L'association Trans Rhin Rail, qui milite pour la remise en service aux voyageurs de la ligne ferroviaire entre Colmar et Fribourg-en-Brisgau, en Allemagne, fête ses dix ans. L'occasion de faire le point sur l'avancée du projet, qui pourrait voir le jour à la fin de la décennie.
Depuis plusieurs années, la réouverture d'une ligne de chemin de fer reliant Colmar et Fribourg-en-Brisgau, en Allemagne, est l'un des projets qui anime la frontière franco-allemande. Ce samedi 29 janvier, l'association Trans Rhin Rail, favorable au retour d'un train entre les deux villes, fêtait ses dix ans.

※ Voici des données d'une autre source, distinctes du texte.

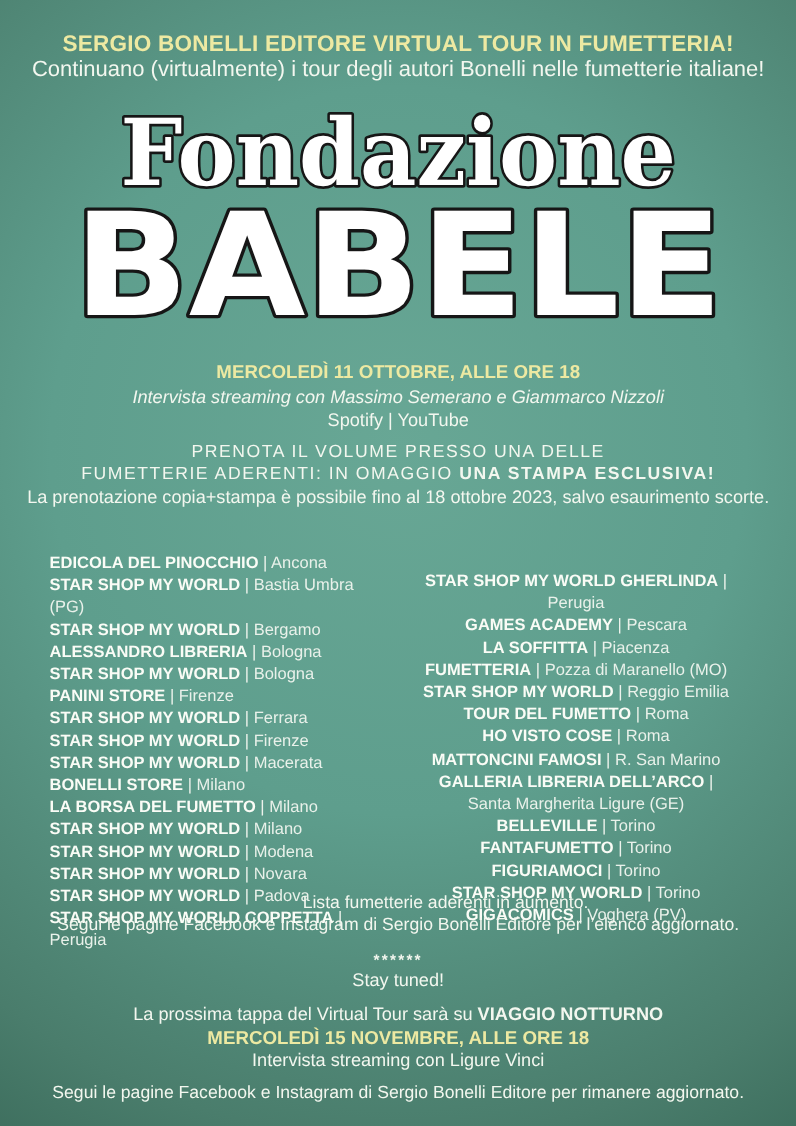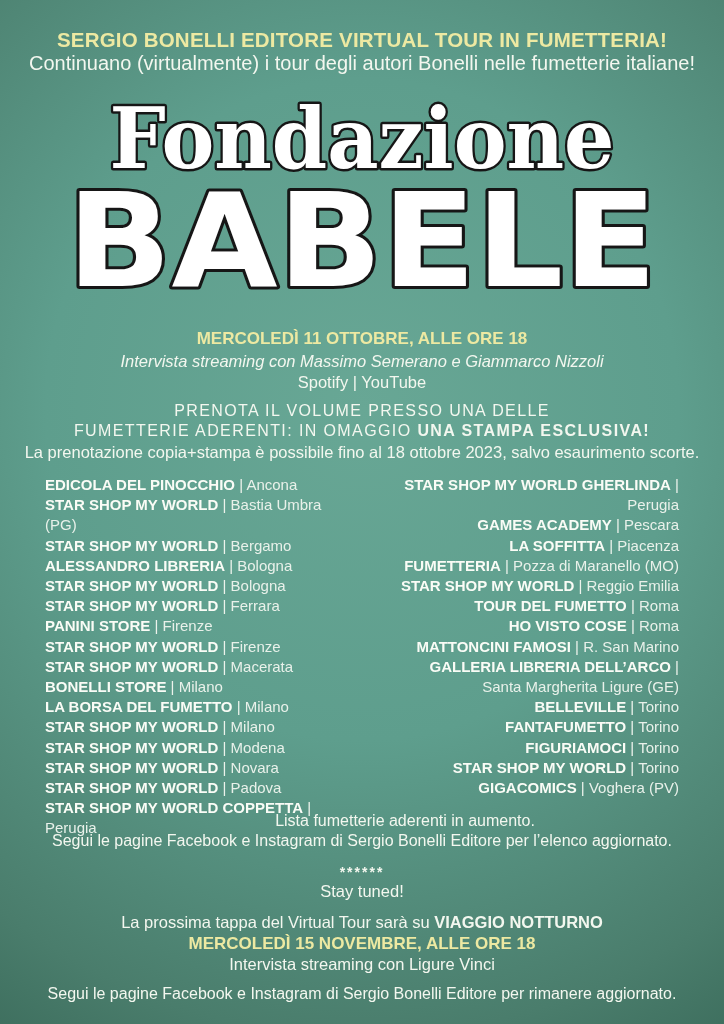"EDICOLA DEL PINOCCHIO | Ancona" .shops { top: 475px -> 502px }
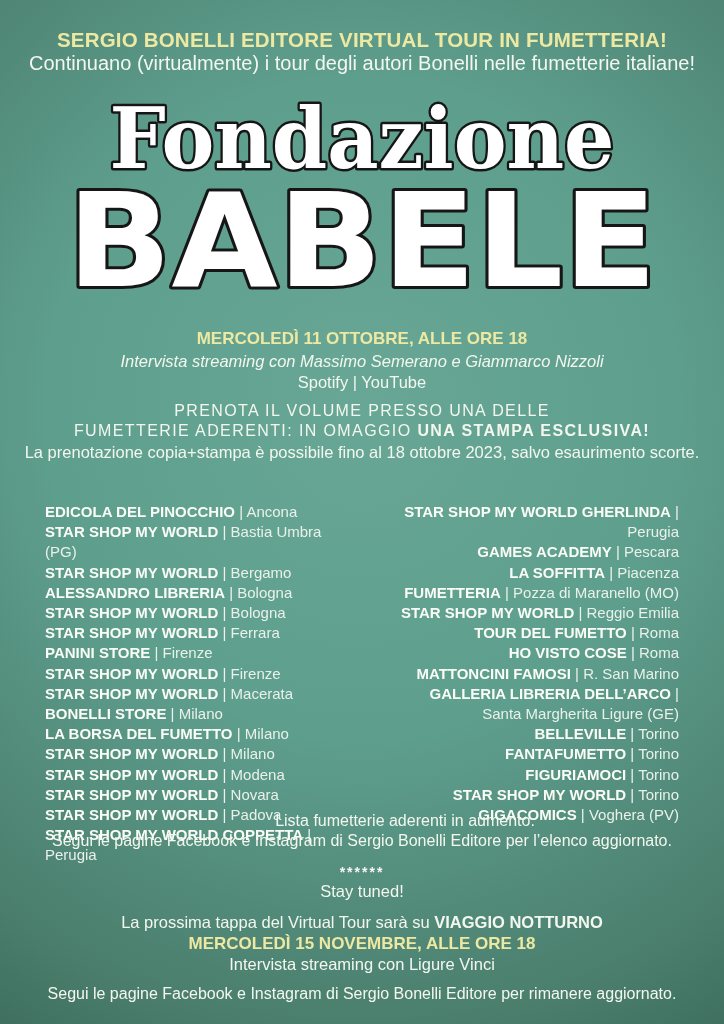"STAR SHOP MY WORLD GHERLINDA" .shops .col.right { margin-top: none -> 17px; text-align: right -> center }
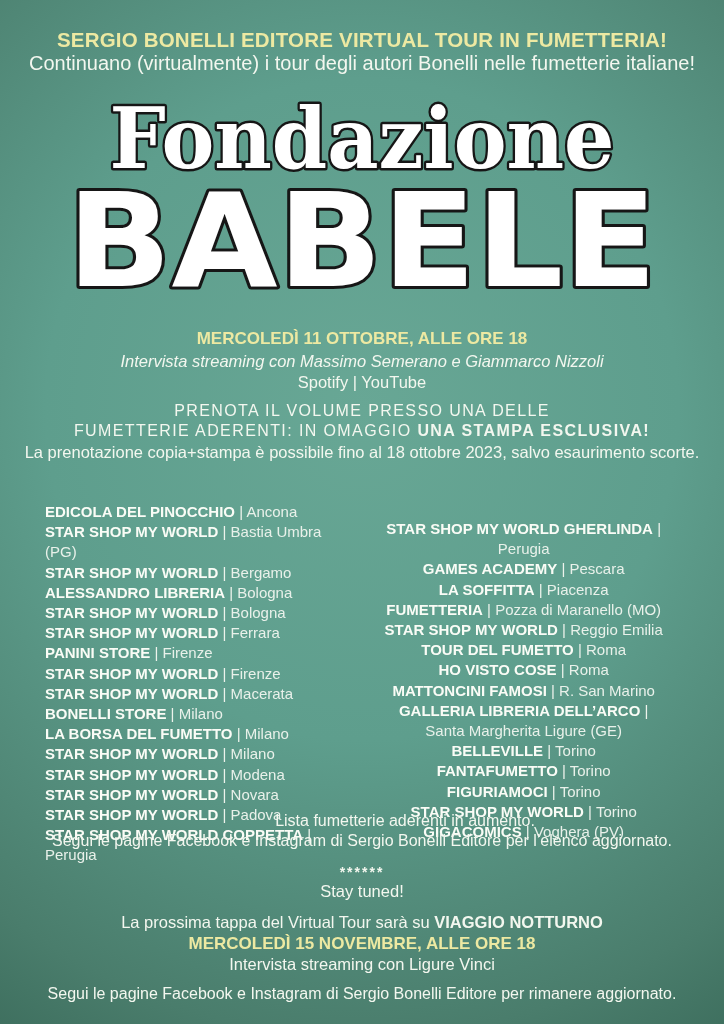"STAR SHOP MY WORLD | Ferrara" div.shop-row { order: before "PANINI STORE | Firenze" -> after "PANINI STORE | Firenze" }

Pour son président Patrick Kerber, rouvrir cette ligne fermée depuis la destruction du pont au-dessus du Rhin en 1945 (et jamais reconstruit) répond d'abord à une demande : "Il pourrait y avoir 5.000 usagers par jour. Quand on sait que 15.000 véhicules traversent le pont routier quotidiennement, le projet a une vraie portée écologique."
En ce début d'année 2022, une étude lancée par SNCF Réseau et DB Netz est en cours. Elle doit aborder plusieurs volets socio-économiques, techniques mais aussi très pratiques : Faut-il construire un nouveau pont, ou emprunter celui déjà existant et construire un autre pont routier ? La ligne doit-elle desservir les villages entre Colmar et la frontière ou bien seulement Colmar et Fribourg ?

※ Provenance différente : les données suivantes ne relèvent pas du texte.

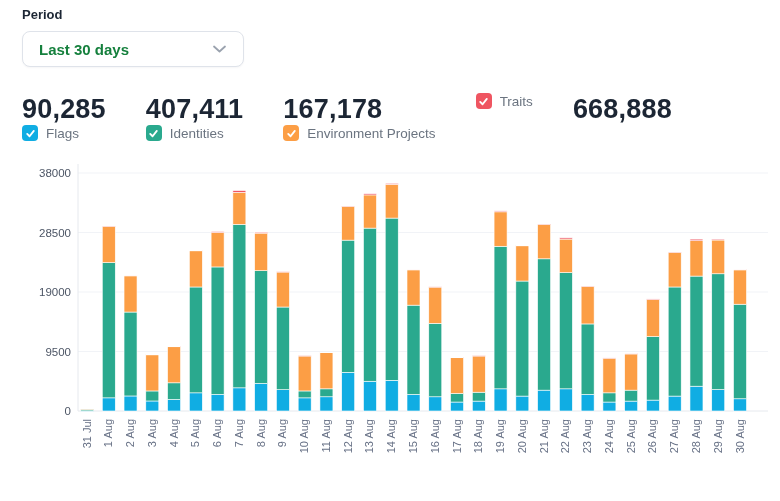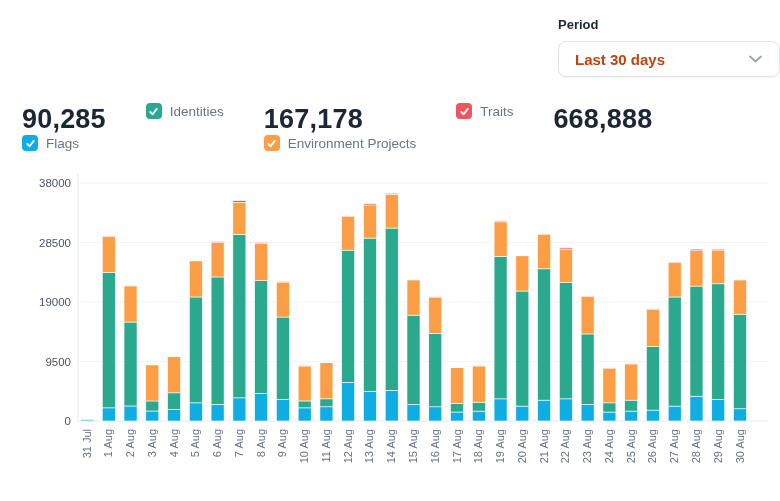"Period" .controls { justify-content: flex-end -> none; padding: 17px 0 0 22px -> 7px 0 0 22px }
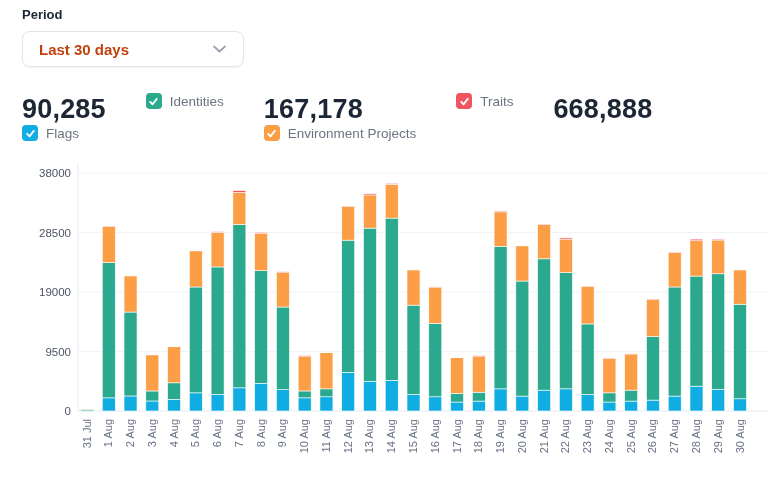"Last 30 days" .select-value { color: #c2410c -> #15803d }
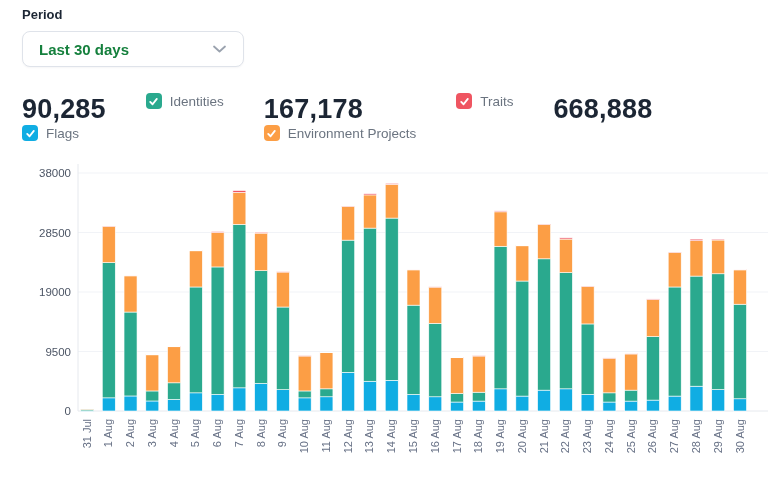"407,411" div.stat-value { html: none -> <div>407,411</div> }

À ce sujet, Patrick Kerber a son opinion : "Nous préférons la création d'une 'ligne fine', qui dessert les villages, comme ceux de Sundhoffen, Wolfgantzen, Neuf-Brisach et Volgelsheim. C'est important d'impliquer les territoires ruraux dans ce projet."
Côté allemand, une ligne existe entre Breisach (Vieux-Brisach en français) et Fribourg. Entièrement électrifiée en 2020, elle propose des trains toutes les demi-heures et dessert plusieurs villages (voir carte ci-dessous). En France, la ligne 120, qui relie Colmar à Neuf-Brisach nécessite de nombreux travaux. Fermée aux voyageurs depuis 1969, elle est exclusivement desservie par le fret et n'est pas électrifiée.
L'étude doit rendre ses conclusions à la fin de l'année. Si le projet est retenu, une enquête publique est prévue. D'ici-là, les discussions entre Français et Allemands continuent, et les pro-train peuvent compter sur un soutien de poids : celui de Brigitte Klinkert, présidente du conseil départementale du Haut-Rhin de 2017 à 2020, et actuellement ministre déléguée à l'Insertion.
Présente pour les dix ans de Trans Rhin Rail à Vogelgrun (Haut-Rhin), elle a regretté l'attitude de l'Allemagne, qui n'a toujours pas demandé l'inscription du projet dans le réseau transeuropéen de transport (RTE-T). Ce programme de l'Union européenne doit faciliter les connexions entre les pays européens, et une demande de subvention doit être faite par deux pays. Chose que la France a faite, sans son voisin.
Un projet entre 250 et 275 millions d'euros
"J'ai cru jusqu'à ces derniers jours que l'Allemagne demanderait cette subvention européenne. Malheureusement, ce n'est pas le cas", a-t-elle constaté devant les caméras de la SWR. Pourtant, les élus du Bade-Wurtemberg soutiennent le projet, à l'image de Klaus Schüle, qui dirige le service de la coopération transfrontalière et des affaires européennes auprès du Land. L'élu de la CDU est l'interlocuteur privilégié de Brigitte Klinkert sur ce dossier.
Car, comme le résume Patrick Kerber : "le nerf de la guerre, c'est le financement". L'étude en cours permettra d'affiner ce montant, mais le coût du projet est estimé entre 250 et 275 millions d'euros. Cette somme sera répartie entre la France et l'Allemagne, et pourrait être amortie par la subvention de l'Union européenne.
Le projet est sur de bons rails, donc. Et si les conclusions de l'étude sont positives, le premier train pourrait rallier Colmar et Fribourg aux alentours de 2030 : "On espère que pour les vingt ans de l'association, la ligne sera mise en service", sourit Patrick Kerber. Brigitte Klinkert se veut encore plus confiante, et table sur 2028.